Abstract
Objective
The chicken chorioallantoic membrane (CAM) is used to study biological processes, including drug delivery, and provides an in ovo model with vasculature available for intravital microscopy. Ultrasound and microbubbles have been shown to be a promising strategy for improving drug delivery to solid tumors and across the blood–brain barrier. Acoustic cluster therapy (ACT) based on large microbubbles with a volume 50–100 times larger than regular contrast agent microbubbles is of particular interest. The objective of this study was to expand our understanding of the mechanisms underlying ACT and its role in drug delivery, particularly in blood flow and extravasation.
Methods
The CAMs were cultured ex ovo and used at embryonic day 13–14, with the vascular effects and extravasation of a co-injected macromolecule (2 MDa fluorescein isothiocyanate-dextran) recorded during ultrasound exposure (1 MHz, mechanical index 0.4 or 0.8, 10,000 cycles) in combination with the microbubble Sonazoid or ACT (activation 2.7 MHz, mechanical index 0.4 to form the large bubble, enhancement 0.5 MHz, mechanical index 0.2 to oscillate the large bubble).
Results
Extravasation of 2 MDa dextran demonstrated two different kinetics, rapid and slow, and were observed both for ACT and ultrasound and Sonazoid.

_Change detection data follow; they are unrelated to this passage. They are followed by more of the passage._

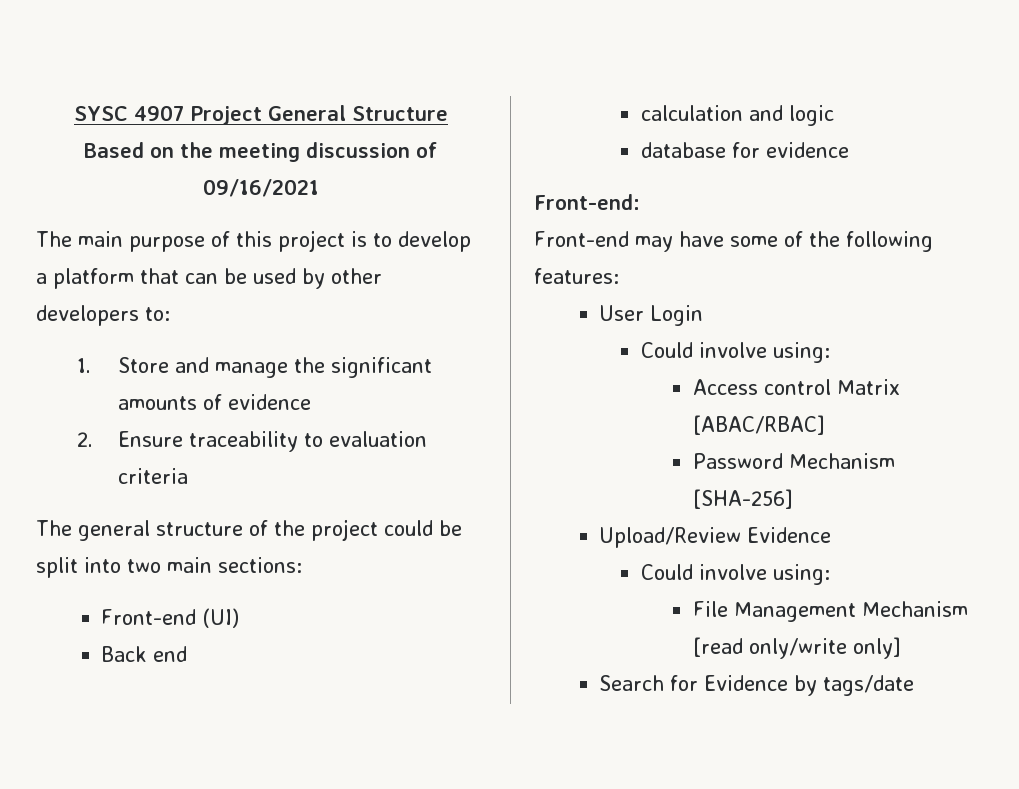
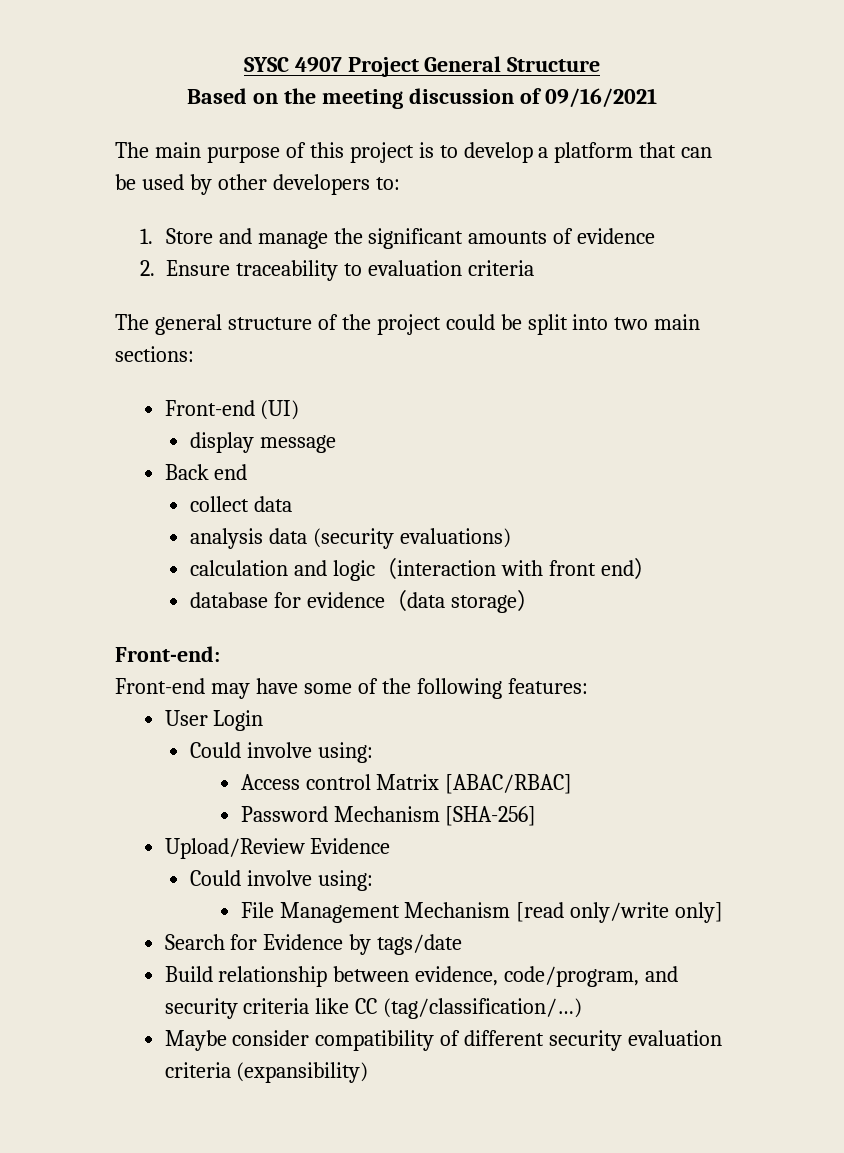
+ display message
- calculation and logic
+ collect data
+ analysis data (security evaluations)
+ calculation and logic（interaction with front end）
- database for evidence
+ database for evidence（data storage）
+ Build relationship between evidence, code/program, and security criteria like CC (tag/classification/…)
+ Maybe consider compatibility of different security evaluation criteria (expansibility)

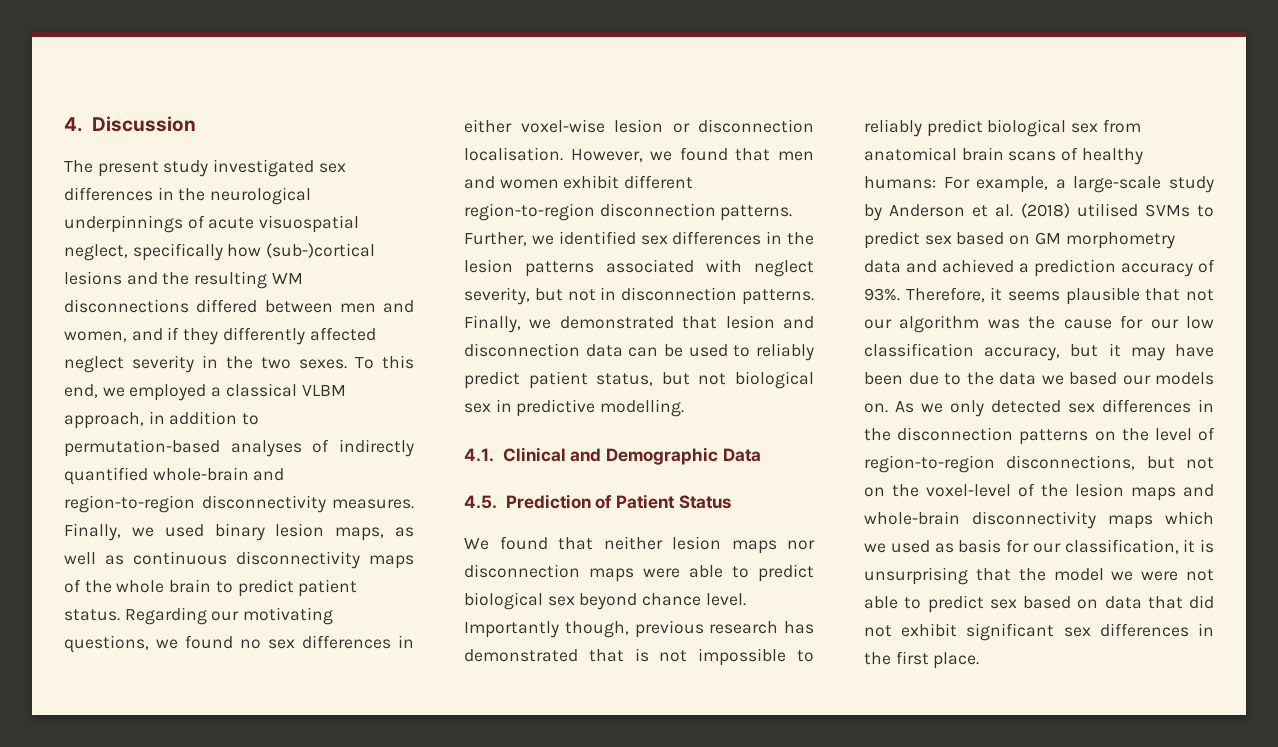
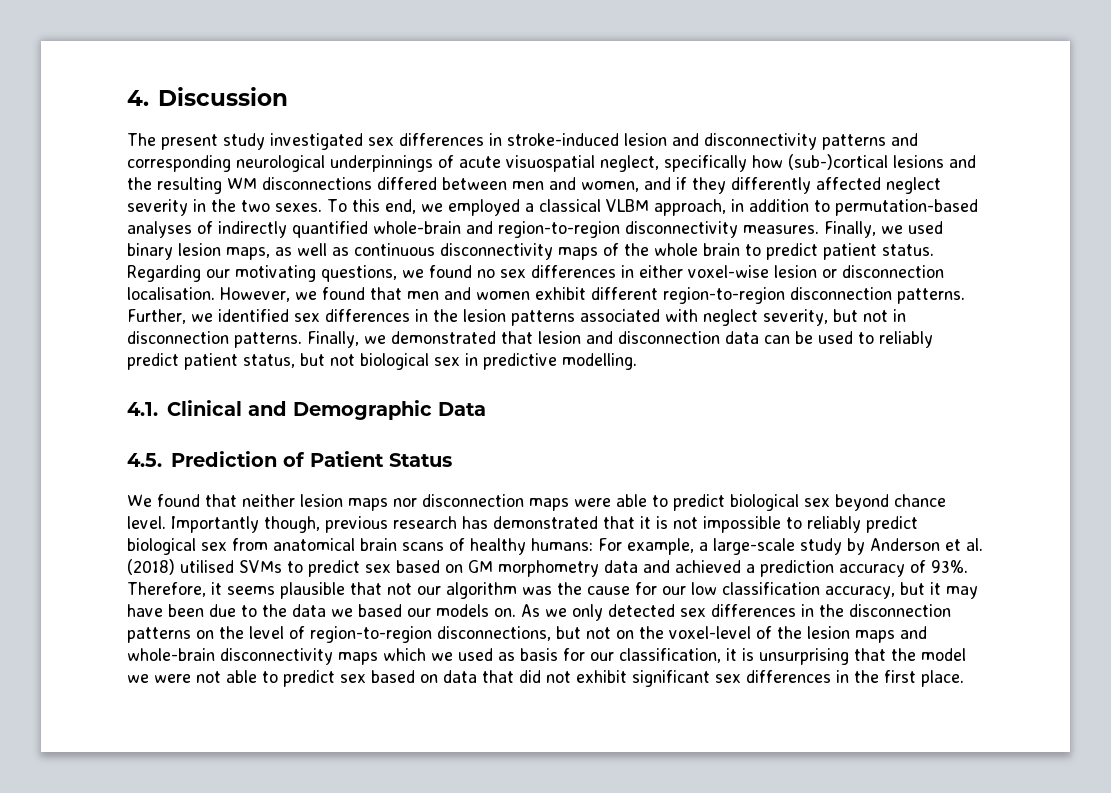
- The present study investigated sex differences in the neurological underpinnings of acute visuospatial neglect, specifically how (sub-)cortical lesions and the resulting WM disconnections differed between men and women, and if they differently affected neglect severity in the two sexes.
+ The present study investigated sex differences in stroke-induced lesion and disconnectivity patterns and corresponding neurological underpinnings of acute visuospatial neglect, specifically how (sub-)cortical lesions and the resulting WM disconnections differed between men and women, and if they differently affected neglect severity in the two sexes.
- Importantly though, previous research has demonstrated that is not impossible to reliably predict biological sex from anatomical brain scans of healthy humans: For example, a large-scale study by Anderson et al. (2018) utilised SVMs to predict sex based on GM morphometry data and achieved a prediction accuracy of 93%.
+ Importantly though, previous research has demonstrated that it is not impossible to reliably predict biological sex from anatomical brain scans of healthy humans: For example, a large-scale study by Anderson et al. (2018) utilised SVMs to predict sex based on GM morphometry data and achieved a prediction accuracy of 93%.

ACT bubbles were easily visible in the vasculature, and vascular occlusion or opening and changing in the direction of blood flow were observed.
Conclusion
Slow and fast extravasation kinetics could be due to diffusion or ultrasound-induced convection. This study demonstrates that the CAM model is highly useful for studying bioeffects induced by sonopermeation at a vascular level.